Problem:
The answer must be every line of the records below that contains the word "left", copied out.

-- -- --

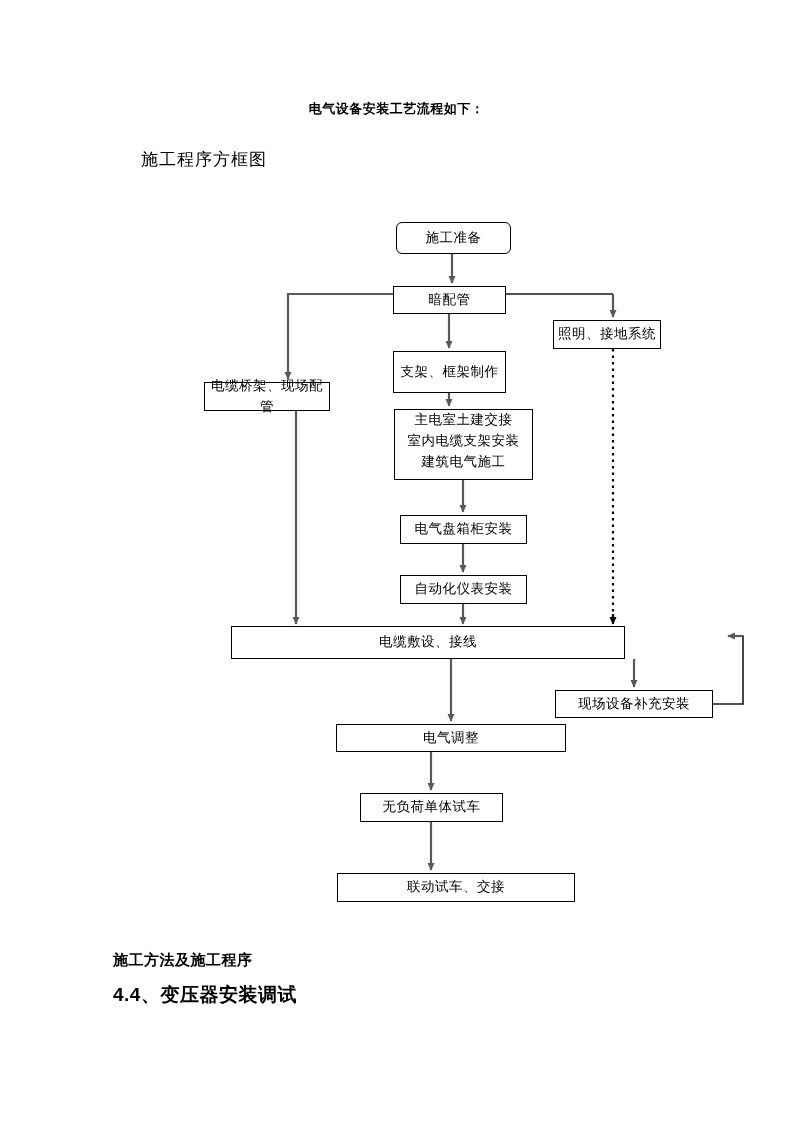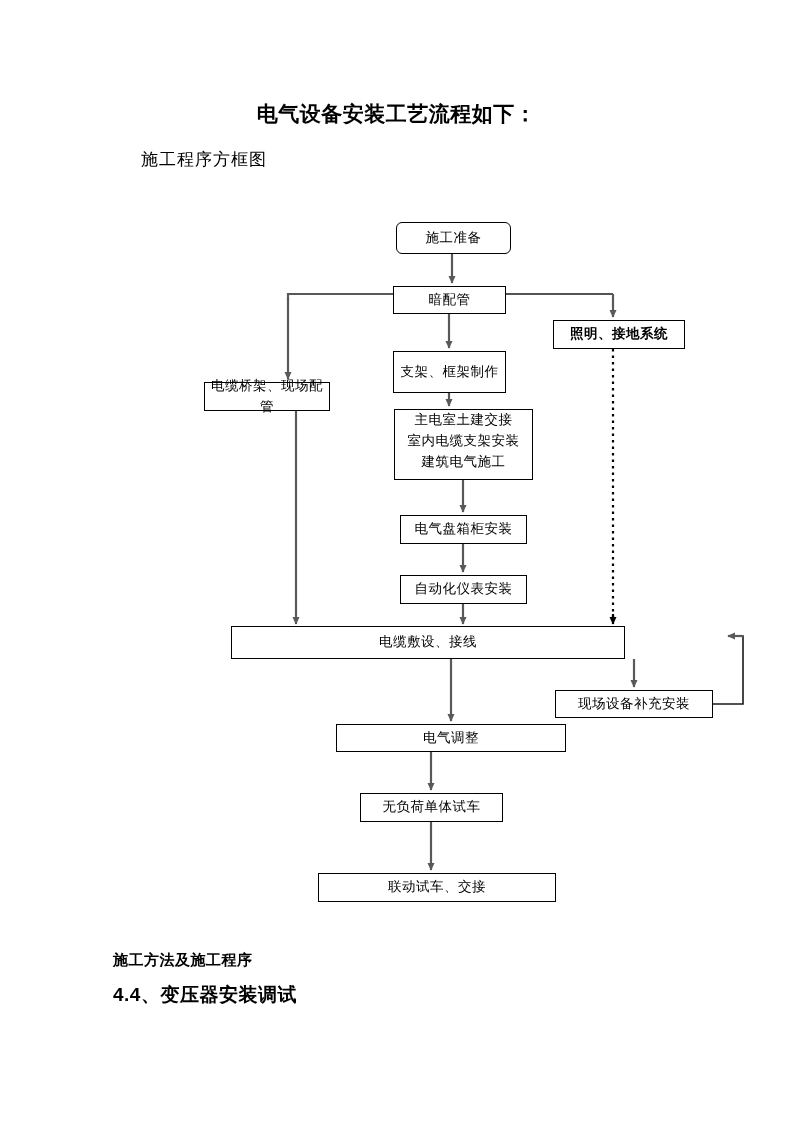--- a/index.html
+++ b/index.html
@@ -28,7 +28,7 @@
     top: 100px;
     width: 793px;
     text-align: center;
-    font-size: 21px;
+    font-size: 13px;
     font-weight: bold;
     letter-spacing: 0.5px;
     font-family: "Liberation Sans", "DejaVu Sans", sans-serif;

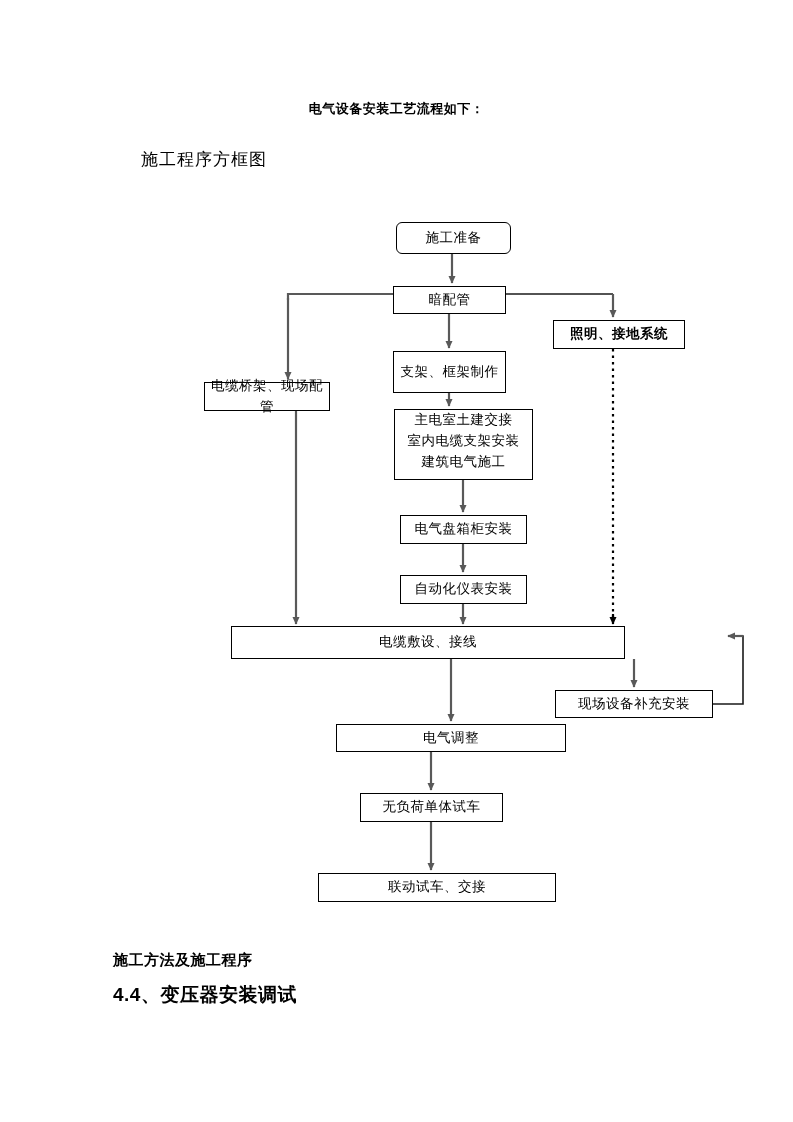--- a/index.html
+++ b/index.html
@@ -170,7 +170,7 @@
     <span class="lbl">暗配管</span>
   </div>
 
-  <div class="nodebox" style="left:553px; top:320px; width:132px; height:29px;font-weight:bold;">
+  <div class="nodebox" style="left:553px; top:320px; width:108px; height:29px;">
     <span class="lbl">照明、接地系统</span>
   </div>
 

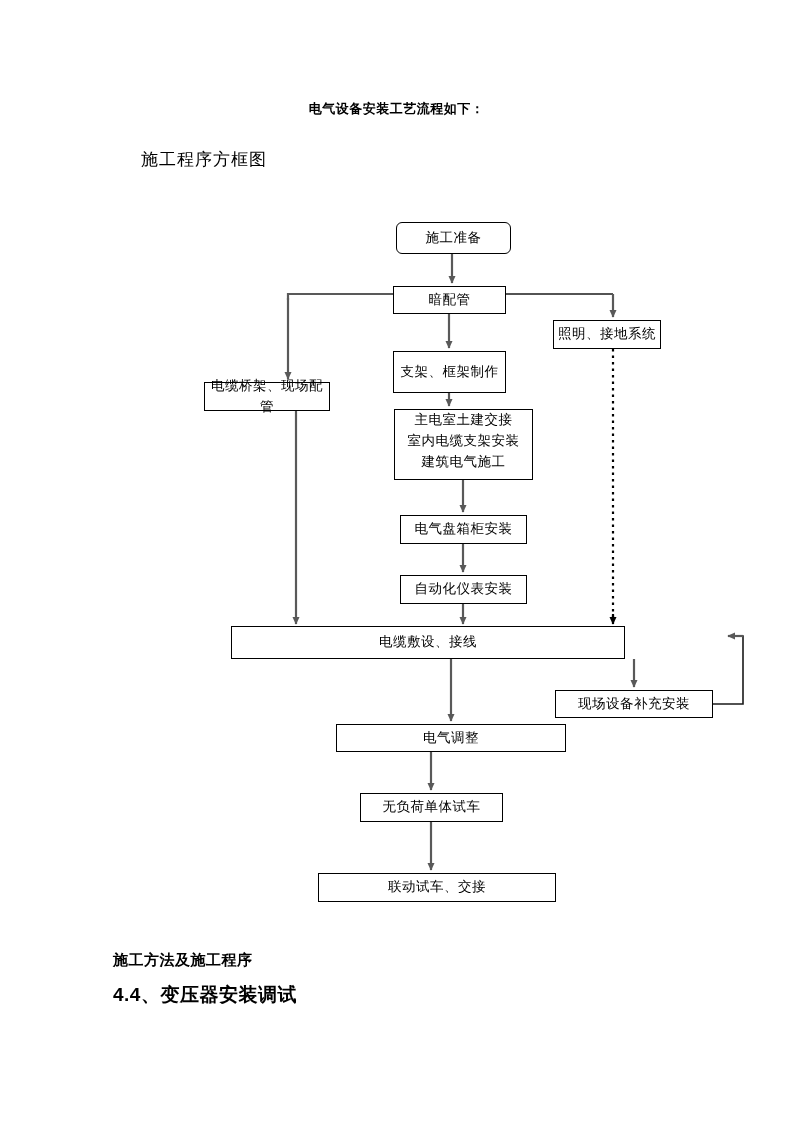--- a/index.html
+++ b/index.html
@@ -212,7 +212,7 @@
     <span class="lbl">无负荷单体试车</span>
   </div>
 
-  <div class="nodebox" style="left:318px; top:873px; width:238px; height:29px;">
+  <div class="nodebox" style="left:337px; top:873px; width:238px; height:29px;">
     <span class="lbl">联动试车、交接</span>
   </div>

-- -- --

Answer section:
-  <div class="nodebox" style="left:553px; top:320px; width:132px; height:29px;font-weight:bold;">
+  <div class="nodebox" style="left:553px; top:320px; width:108px; height:29px;">
-  <div class="nodebox" style="left:318px; top:873px; width:238px; height:29px;">
+  <div class="nodebox" style="left:337px; top:873px; width:238px; height:29px;">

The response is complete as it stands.